Earthless 'From The Ages'While it may have taken five years for San Diego’s Earthless to get around to recording another full-length, From The Ages feel like it could have been released the day after its predecessor. It recaptures the trio’s deep-rooted psychic kinship, three musicians who excel on every possible technical level yet, when stuck in a room together, emerge with fluid, urgent and absorbing jams without resorting to petty one-upmanship or ego-stroking vies for audio supremacy. These four lengthy cuts echo the prime of 70s rock and the benchmarks which they themselves set with their debut eight years ago, the overwhelmingly awesome Sonic Prayer, and they have created yet another record for the heads, the greasers, the groovers and the guitarists looking for another high to pit themselves against.

‘Violence of the Red Sea’ opens in typically mountainous fashion, a sprawl of Sabbathian riffing and tight splash’n’pop from Mario Rubalcaba, his recent stint in Off! doing nothing to stunt his flair from unpredictable yet perfectly-timed fills, that flows in and out of Isaiah Mitchell’s molten lead breaks which make up about half of its quarter-hour runtime. It really is a guitarist’s hell and heaven rolled into one, Mitchell possessing an instinctive grasp of his craft with a fusion of Iommi’s melodicism, Hendrix’s flair for the peculiar and Howlin’ Wolf’s bristling swagger that he can seemingly ramp up and sustain to the point where time ceases to register. As the tempo strays into more overtly bluesy territory, the fire of the trio’s delivery always keeps the twin oases of Sabbath and Hendrix within sight.

Slower, darker and with a pace more firmly geared towards the opiated masses, the shimmering desert haze of ‘Uluru Rock’ sees the undulating basswork of Mike Egington push steadily towards the fore, a head-nodding wander through crimson Martian mountainscapes and endless sandy vistas, Mitchell’s sharp accompaniments circling the landscape until, about 9 minutes in, the pace steps up, and up, and up. Things take on a punky urgency, Rubalcaba’s double-time exertions providing a motoric drive to further reverb-and-wah-streaked soloing. It never quite lets up until the final rattle of snare and snaking bassline, so the entrance of ‘Equus October’ comes as sweet relief.

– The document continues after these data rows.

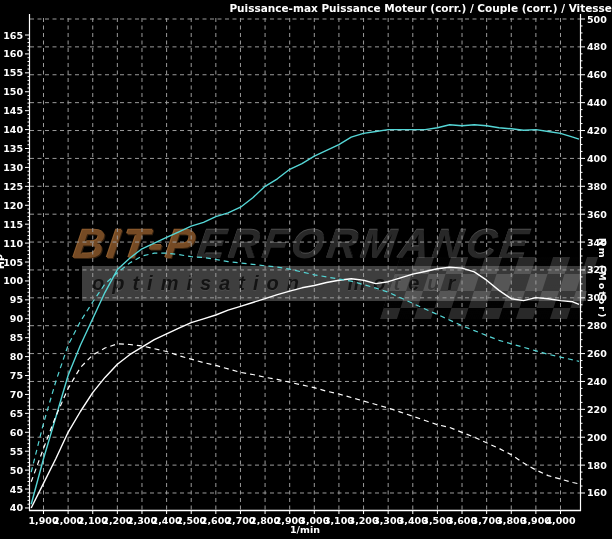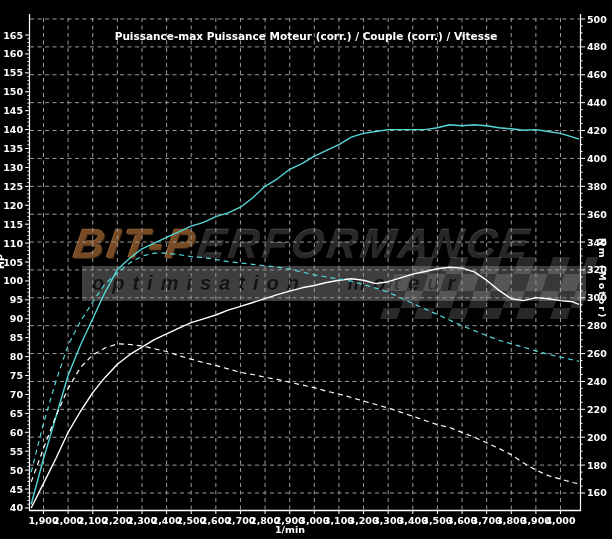--- a/index.html
+++ b/index.html
@@ -1,35 +1,35 @@
 <!DOCTYPE html>
 <html><head>
 <meta charset="utf-8">
 <style>
   html,body{margin:0;padding:0;background:#000;width:612px;height:539px;overflow:hidden;}
   .stage{position:relative;width:612px;height:539px;background:#000;font-family:"DejaVu Sans",sans-serif;}
-  .title{position:absolute;top:2px;left:0;width:612px;text-align:center;
-         font:bold 10.5px "DejaVu Sans",sans-serif;color:#fff;letter-spacing:0;margin-top:28px;}
+  .title{position:absolute;top:2px;left:0;width:612px;text-align:right;
+         font:bold 10.5px "DejaVu Sans",sans-serif;color:#fff;letter-spacing:0;}
   
   .wm-logo{position:absolute;left:74px;top:221px;width:525px;height:50px;
            font:italic 800 41px "Liberation Sans",sans-serif;letter-spacing:3px;
            transform:skewX(-8deg) scaleX(1.03);transform-origin:left center;white-space:nowrap;}
   .wm-brand1{color:#754a24;text-shadow:1px 1px 0 #33200e,-1px -1px 0 #8d5c2e;}
   .wm-brand2{color:#282828;text-shadow:1px 1px 0 #000,0 -1px 0 #4c4c4c;}
   .wm-band{position:absolute;left:82px;top:266px;width:504px;height:35px;background:rgba(104,104,104,.60);}
   .wm-band span{display:block;font:italic 700 20px "Liberation Sans",sans-serif;color:#131313;
                 letter-spacing:8px;line-height:35px;padding-left:10px;white-space:pre;
                 text-shadow:0 1px 0 rgba(255,255,255,.07);}
   .wm-checker{position:absolute;left:390px;top:257px;width:198px;height:62px;
               background-image:conic-gradient(rgba(150,150,150,.32) 0 90deg,rgba(12,12,12,.15) 90deg 180deg,
                                rgba(150,150,150,.32) 180deg 270deg,rgba(12,12,12,.15) 270deg 360deg);
               background-size:34px 34px;transform:skewX(-18deg);opacity:.85;}
   svg#chart-svg{position:absolute;left:0;top:0;}
   .tick-label{font:bold 9.5px "DejaVu Sans",sans-serif;fill:#fff;}
-  .xlabel{position:absolute;left:275px;top:524px;width:60px;text-align:left;
+  .xlabel{position:absolute;left:275px;top:524px;width:60px;text-align:center;
           font:bold 9.5px "DejaVu Sans",sans-serif;color:#fff;}
   .ylabel-left{position:absolute;left:-14px;top:255px;width:30px;height:13px;
                transform:rotate(-90deg);transform-origin:center;text-align:center;
                font:bold 9.5px "DejaVu Sans",sans-serif;color:#fff;}
   .ylabel-right{position:absolute;left:546px;top:272px;width:110px;height:13px;
                 transform:rotate(90deg);transform-origin:center;text-align:center;letter-spacing:2px;
                 font:bold 9.5px "DejaVu Sans",sans-serif;color:#fff;}
 </style>
 </head>
 <body>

Neither interlude nor breather, the five minutes or so are a heady exploration of middle-Eastern psych-drone with a light dusting of synth on top, Egington channelling his inner Cisneros with a performance pregnant with incense, lysergic ritual and closed-eye devotion.

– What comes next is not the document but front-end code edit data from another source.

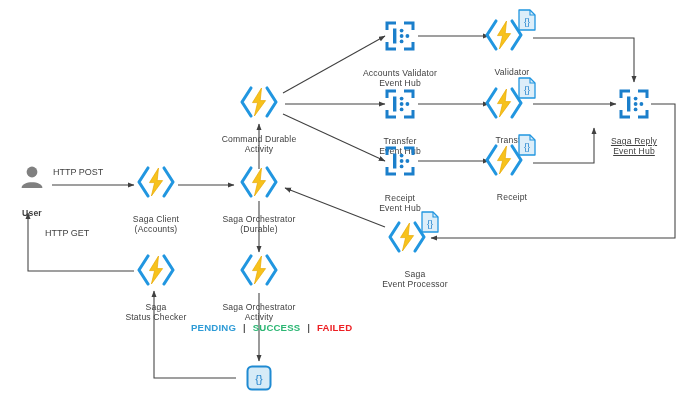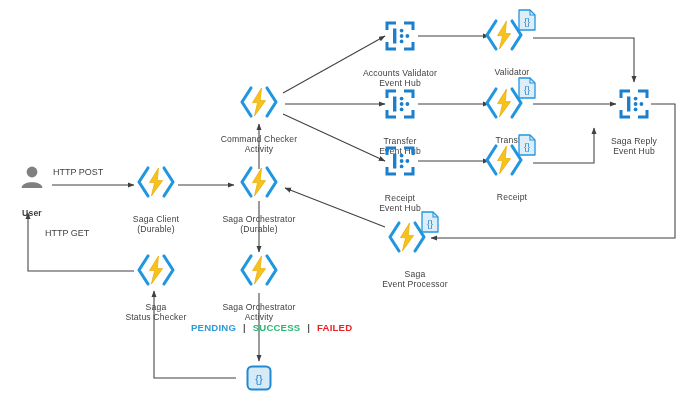--- a/index.html
+++ b/index.html
@@ -106,21 +106,21 @@
 
 <div class="node" style="left:116px;top:165px;width:80px;">
   <span class="iconwrap">
     <svg width="44" height="34" viewBox="0 0 44 34">
       <path d="M14,3 L5,17 L14,31" fill="none" stroke="#2196e0" stroke-width="3.1" stroke-linecap="round" stroke-linejoin="round"></path>
       <path d="M30,3 L39,17 L30,31" fill="none" stroke="#2196e0" stroke-width="3.1" stroke-linecap="round" stroke-linejoin="round"></path>
       <path d="M24.5,3 L15.5,17.6 L20.6,17.6 L17.4,31 L28.6,15.6 L23.2,15.6 Z" fill="#f7c21c" stroke="#e8a800" stroke-width=".7" stroke-linejoin="round"></path>
     </svg>
   </span>
   <span class="lbl">Saga Client
-(Durable)</span>
+(Accounts)</span>
 </div>
 
 <div class="node" style="left:213px;top:165px;width:92px;">
   <span class="iconwrap">
     <svg width="44" height="34" viewBox="0 0 44 34">
       <path d="M14,3 L5,17 L14,31" fill="none" stroke="#2196e0" stroke-width="3.1" stroke-linecap="round" stroke-linejoin="round"></path>
       <path d="M30,3 L39,17 L30,31" fill="none" stroke="#2196e0" stroke-width="3.1" stroke-linecap="round" stroke-linejoin="round"></path>
       <path d="M24.5,3 L15.5,17.6 L20.6,17.6 L17.4,31 L28.6,15.6 L23.2,15.6 Z" fill="#f7c21c" stroke="#e8a800" stroke-width=".7" stroke-linejoin="round"></path>
     </svg>
   </span>
@@ -129,21 +129,21 @@
 </div>
 
 <div class="node" style="left:205px;top:85px;width:108px;">
   <span class="iconwrap">
     <svg width="44" height="34" viewBox="0 0 44 34">
       <path d="M14,3 L5,17 L14,31" fill="none" stroke="#2196e0" stroke-width="3.1" stroke-linecap="round" stroke-linejoin="round"></path>
       <path d="M30,3 L39,17 L30,31" fill="none" stroke="#2196e0" stroke-width="3.1" stroke-linecap="round" stroke-linejoin="round"></path>
       <path d="M24.5,3 L15.5,17.6 L20.6,17.6 L17.4,31 L28.6,15.6 L23.2,15.6 Z" fill="#f7c21c" stroke="#e8a800" stroke-width=".7" stroke-linejoin="round"></path>
     </svg>
   </span>
-  <span class="lbl">Command Checker
+  <span class="lbl">Command Durable
 Activity</span>
 </div>
 
 <div class="node" style="left:116px;top:253px;width:80px;">
   <span class="iconwrap">
     <svg width="44" height="34" viewBox="0 0 44 34">
       <path d="M14,3 L5,17 L14,31" fill="none" stroke="#2196e0" stroke-width="3.1" stroke-linecap="round" stroke-linejoin="round"></path>
       <path d="M30,3 L39,17 L30,31" fill="none" stroke="#2196e0" stroke-width="3.1" stroke-linecap="round" stroke-linejoin="round"></path>
       <path d="M24.5,3 L15.5,17.6 L20.6,17.6 L17.4,31 L28.6,15.6 L23.2,15.6 Z" fill="#f7c21c" stroke="#e8a800" stroke-width=".7" stroke-linejoin="round"></path>
     </svg>
@@ -265,21 +265,21 @@
       <g transform="translate(36,1)">
         <path d="M1,1 L12,1 L17,6 L17,21 L1,21 Z" fill="#ddeef9" stroke="#2196e0" stroke-width="1.3" stroke-linejoin="round"></path>
         <path d="M12,1 L12,6 L17,6" fill="none" stroke="#2196e0" stroke-width="1.1"></path>
         <text x="9" y="16" font-family="Liberation Sans, sans-serif" font-size="9" fill="#1b7fcb" text-anchor="middle">{}</text>
       </g>
     </svg>
   </span>
   <span class="lbl">Receipt</span>
 </div>
 
-<div class="node" style="left:596px;top:87px;width:76px;">
+<div class="node" style="left:596px;top:87px;width:76px;text-decoration:underline;">
   <span class="iconwrap">
     <svg width="34" height="34" viewBox="0 0 34 34">
       <path d="M4,11 L4,4 L13,4" fill="none" stroke="#1b7fcb" stroke-width="3"></path>
       <path d="M21,4 L30,4 L30,11" fill="none" stroke="#1b7fcb" stroke-width="3"></path>
       <path d="M30,23 L30,30 L21,30" fill="none" stroke="#1b7fcb" stroke-width="3"></path>
       <path d="M13,30 L4,30 L4,23" fill="none" stroke="#1b7fcb" stroke-width="3"></path>
       <rect x="10" y="9.5" width="3.4" height="15" fill="#1b7fcb"></rect>
       <circle cx="18.6" cy="11.6" r="1.9" fill="#1b7fcb"></circle>
       <circle cx="18.6" cy="17" r="1.9" fill="#1b7fcb"></circle>
       <circle cx="18.6" cy="22.4" r="1.9" fill="#1b7fcb"></circle>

While the half-hour, free-wheelin’ odyssey of the cosmos ‘From The Ages’ has been around in some shape for many a year now (see their staggering Roadburn performance in 2008 for a quick point of reference), it’s still a fantastic summary of both record and band. Mesmerising in its devotion to rhythmic repetitions and acidic washes of synth, it’s looser in its form than the first half of the album, pushing a solid groove over meandering improvisations, but it cuts to the core of Earthless as a unit. They work because every moment feel like a dissection of their very essence, showing the workings of their psyches, the flesh-and-sinew physicality of their expertise and experience and, most crucially, their tastes and leanings, roots twisted and given new life. Even as ‘From The Ages’ stretches out seemingly endlessly, careening down a never-ending, sun-baked road in a souped-up, top-down Chevy Nova, past biker rock tropes and hash trail detours, Rubalcaba’s boisterous pound and the urgent pulse of low-end fuzz wrapped tightly around fret-shredding lead breaks of every possible shape, tempo and colour, there’s a feeling that they could do this for hours on end and it would never get old.

Jam bands come and go but Earthless are one of the few who can simply let rip and never repeat, never tire of ideas and, most crucially, never lose the stranglehold they have on those who get sucked into their path.